• Supplied material
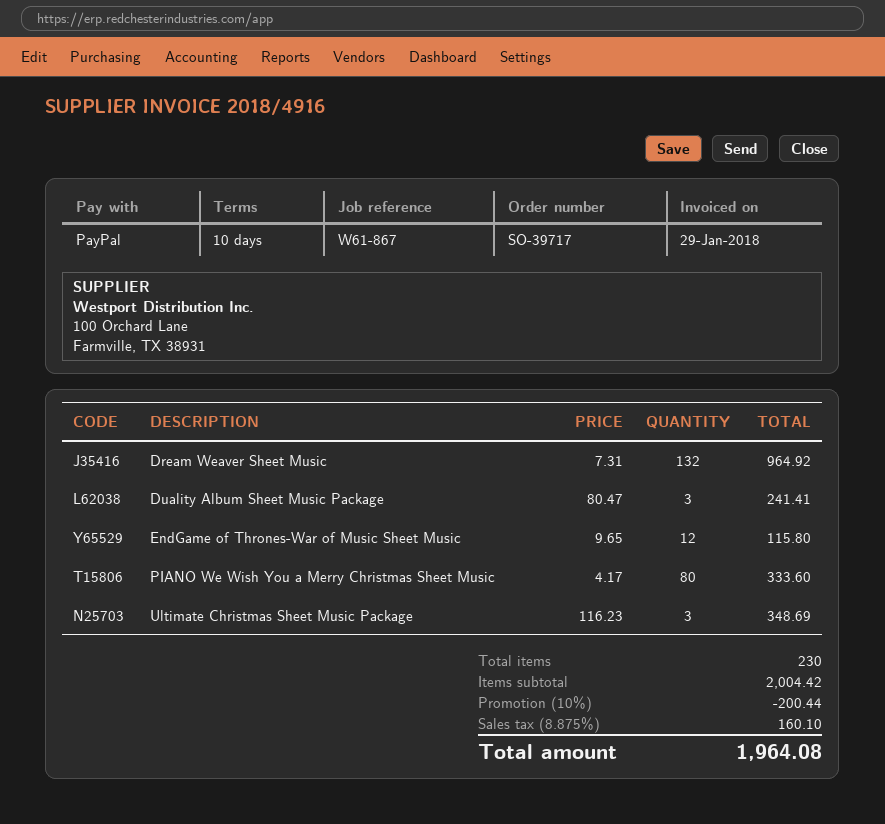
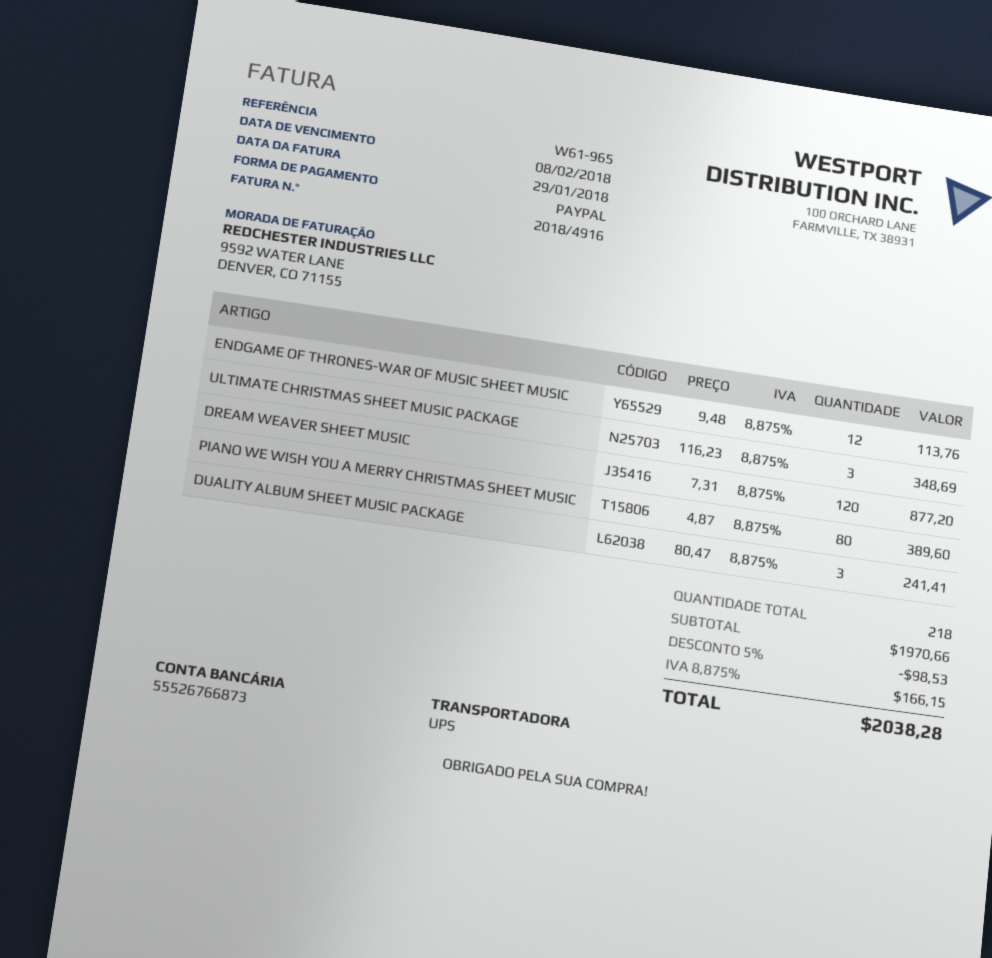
reference: W61-867 -> W61-965
Dream Weaver Sheet Music: 132 x 7.31 = 964.92 -> 120 x 7.31 = 877.20
EndGame of Thrones-War of Music Sheet Music: 12 x 9.65 = 115.80 -> 12 x 9.48 = 113.76
PIANO We Wish You a Merry Christmas Sheet Music: 80 x 4.17 = 333.60 -> 80 x 4.87 = 389.60
total quantity: 230 -> 218
subtotal: 2004.42 -> 1970.66
discount: 10% = 200.44 -> 5% = 98.53
tax: 8.875% = 160.10 -> 8.875% = 166.15
total: 1964.08 -> 2038.28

• What needs to be done
All lines with the word "Sheet" are needed; pull them from the entries and copy each.

• Solution
Dream Weaver Sheet Music: 132 x 7.31 = 964.92 -> 120 x 7.31 = 877.20
EndGame of Thrones-War of Music Sheet Music: 12 x 9.65 = 115.80 -> 12 x 9.48 = 113.76
PIANO We Wish You a Merry Christmas Sheet Music: 80 x 4.17 = 333.60 -> 80 x 4.87 = 389.60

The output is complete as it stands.